“I WANT TO BE MY BEST VERSION OF ME”
We tell ourselves this time will be different. This diet will work. This exercise plan is doable. I can do this. I got this covered. On and on we go. And surprise, surprise! We start out with such high hopes only to once again be disappointed. Somehow in the light of day that 200 ounces of ice cold water a day just doesn’t seem that appealing! One more plate of steamed green vegetables is just not going to cut it! Well- you lasted a whole 60 minutes on this food plan! UGH! But before I completely stress you out and send you running for a bag of Oreo’s…WAIT! I am here to tell you it can be done. Not with a magic pill or some far-fetched eating plan. It takes hard work, dedication, and a lot of patience. It takes a commitment to change what you’ve tried ( and failed at ) in the past.
Repeat after me “I want to be my best version of me. These 9 simple words will become your personal mantra. Say them over and over. Tell yourself this time CAN be different. Do the best YOU can, Your efforts should be Your personal best, You are feeling better today than you did yesterday, and guess what? That is enough. Congratulate yourself. You are on your way.
- Begin by keeping a food diary for 1 week. Write down every morsel of food that passes your lips. And no, I don’t care what you were feeling when you ate it or how you felt after eating it, just write down what you ate. Plain and simple. And nothing to eat after 8:00 p.m. You will not starve, I promise. Perhaps you may even learn to distinguish between physical hunger and emotional hunger. The two are very intertwined. Yet so very different. If you are eating to fill an emotional void, you may well be eating and still not feeling satisfied. Food is never the answer to an emotional problem. It just perpetuates a vicious cycle of eating and feeling guilty and then eating some more! Buy yourself a book with calorie counts or go online. Figure out how many calories you are consuming. Then see if you can cut out wasted calories. Sodas? Swap out for non-caloric beverages. Make your food swaps as painless as possible. Aim for cutting calories where you can. Start a new food diary. Your goal? Eat fewer calories in week two than you did in week 1. Again- do YOUR best. Keep at it. Keep writing it down.
- If I am talking to the fitness novice begin moving your body for 20 minutes a day. For 20 minutes each day, MOVE! Try and break a sweat.
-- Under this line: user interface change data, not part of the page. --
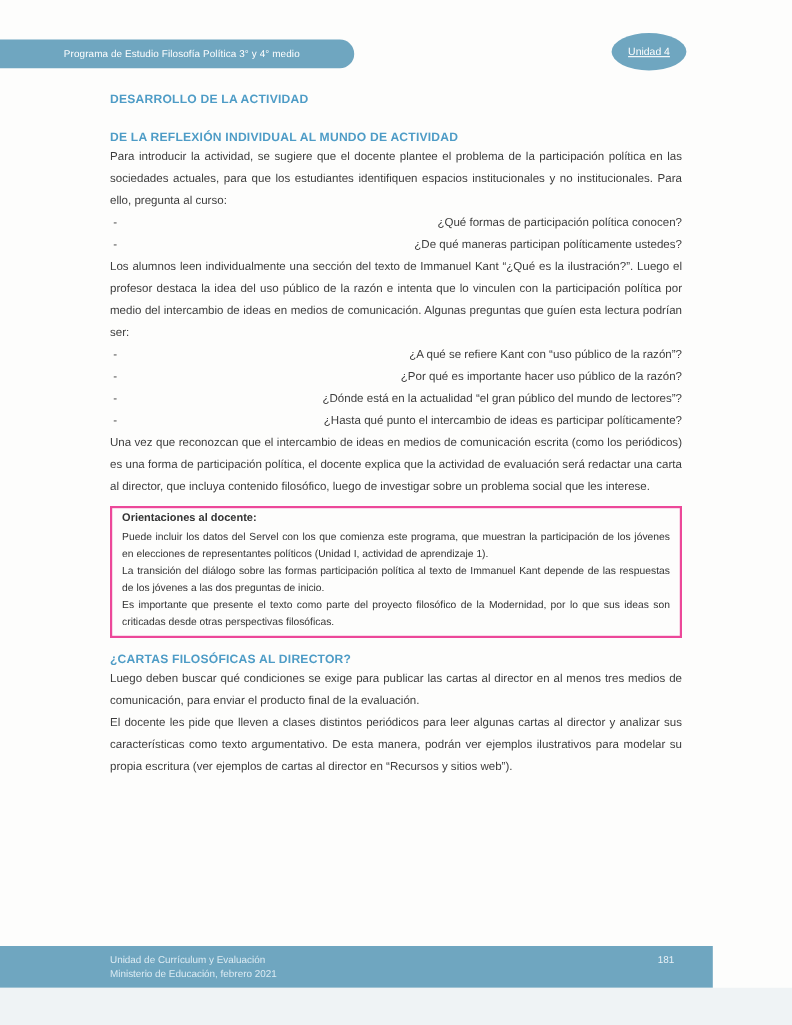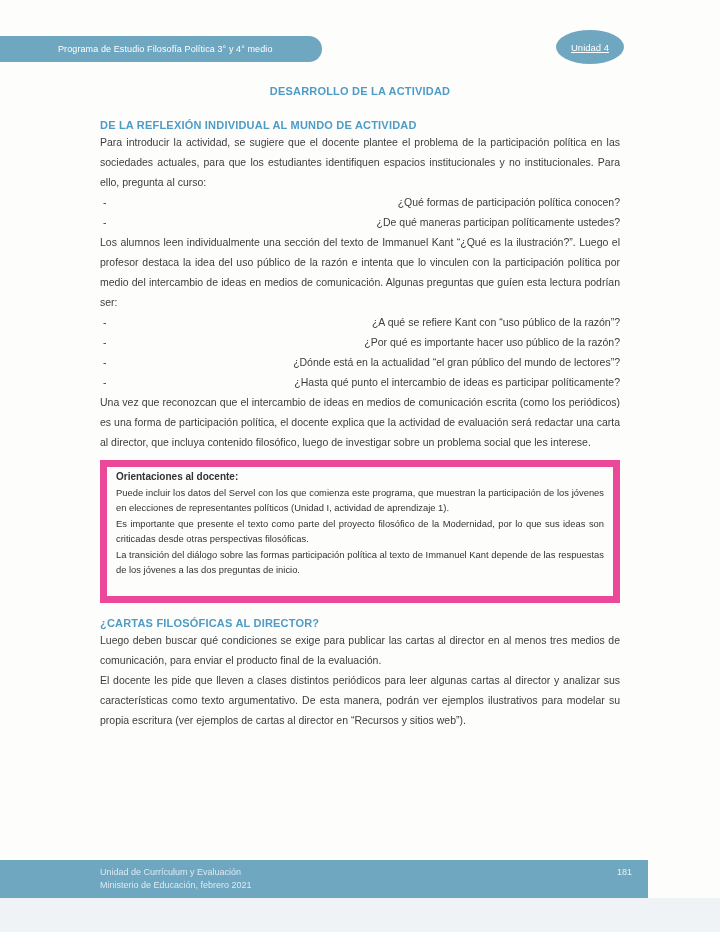"DESARROLLO DE LA ACTIVIDAD" .sec-title { text-align: center -> left }
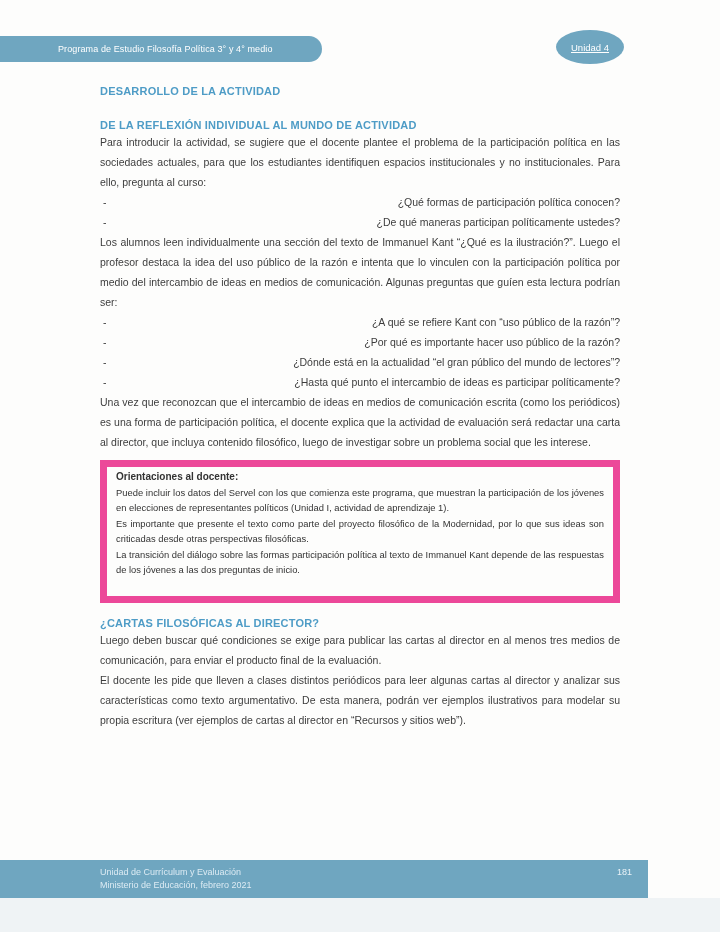"Orientaciones al docente:" .teacher-box { border: 7px solid #ec4899 -> 2px solid #ec4899; padding: 2px 9px 18px 9px -> 2px 9px 5px 9px }
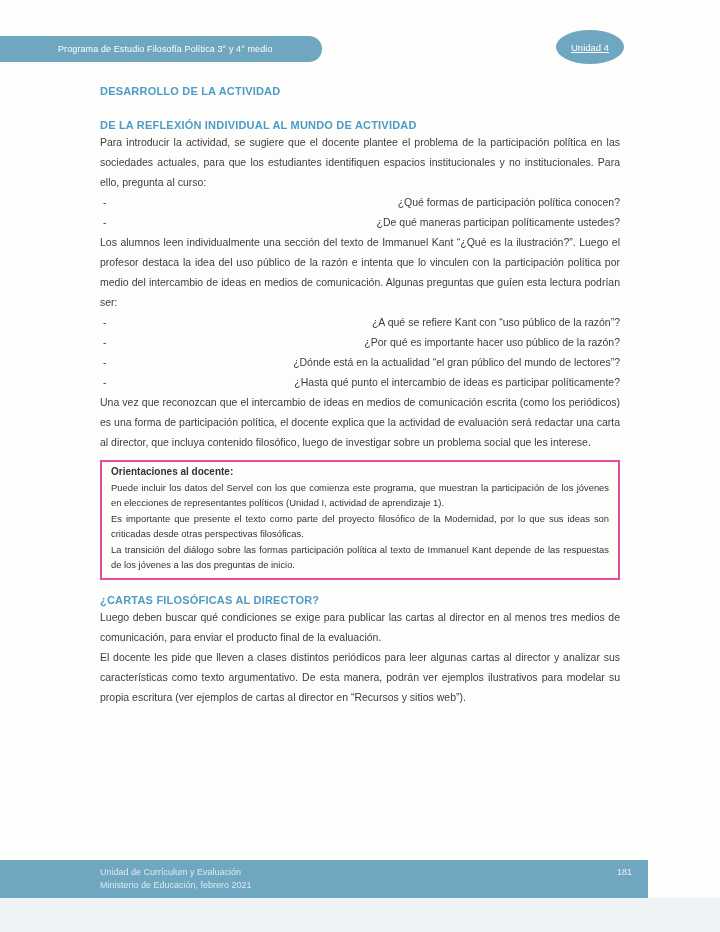"Es importante que presente el" p { order: before "La transición del diálogo sobre" -> after "La transición del diálogo sobre" }
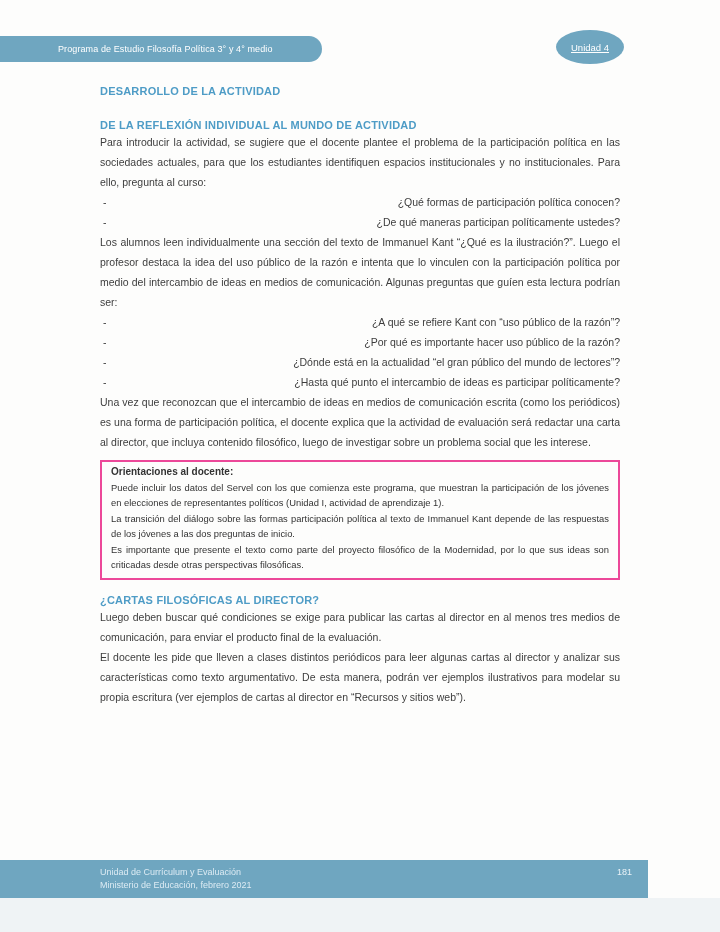"181" .page-number { text-align: right -> left }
Don’t scramble for the closest parking space available. WALK. See how empowering it is to know your body can get you to and from the car to the store’s entrance all on its own! If you are already moving, good for you. Now take it up a notch. Remember-YOUR PERSONAL BEST.
- If you have never tried meditation before try spending 5 minutes by yourself in a quiet room and meditate. Start by breathing in and out and focus only on your breathing. Try not to think of anything else. If your mind begins to wander, just go back to focusing on your breaths. In and out. If you are already meditating, try and add another 5-10 minutes to what you have already been doing.
- The last thing I am asking you to pay attention to is your sleep patterns. Are you getting enough sleep each night? Is it uninterrupted sleep? Are you sleeping too much? Again there is a fine line. Find what works for you. Are you waking up refreshed each morning? Sleep is a wonderful thing. Your body needs it. It is essential to begin each day with the energy you need to face your day.
I hope you are getting the idea. I am incorporating food, exercise, stress levels and sleep into one package. Our ultimate goal is to have all these factors in balance. One without the others is not enough. But, if you can say my food today was better than I ate yesterday, I exercised more today than I did last week, I set aside some time each day to sit quietly with no distractions , I am getting enough sleep each night, then I can definitively say “ YOU ARE WELL ON YOUR WAY TO LIVING YOUR BEST LIFE”. How great is that? KEEP GOING! YOU CAN DO THIS! BE THE BEST PERSON YOU CAN BE!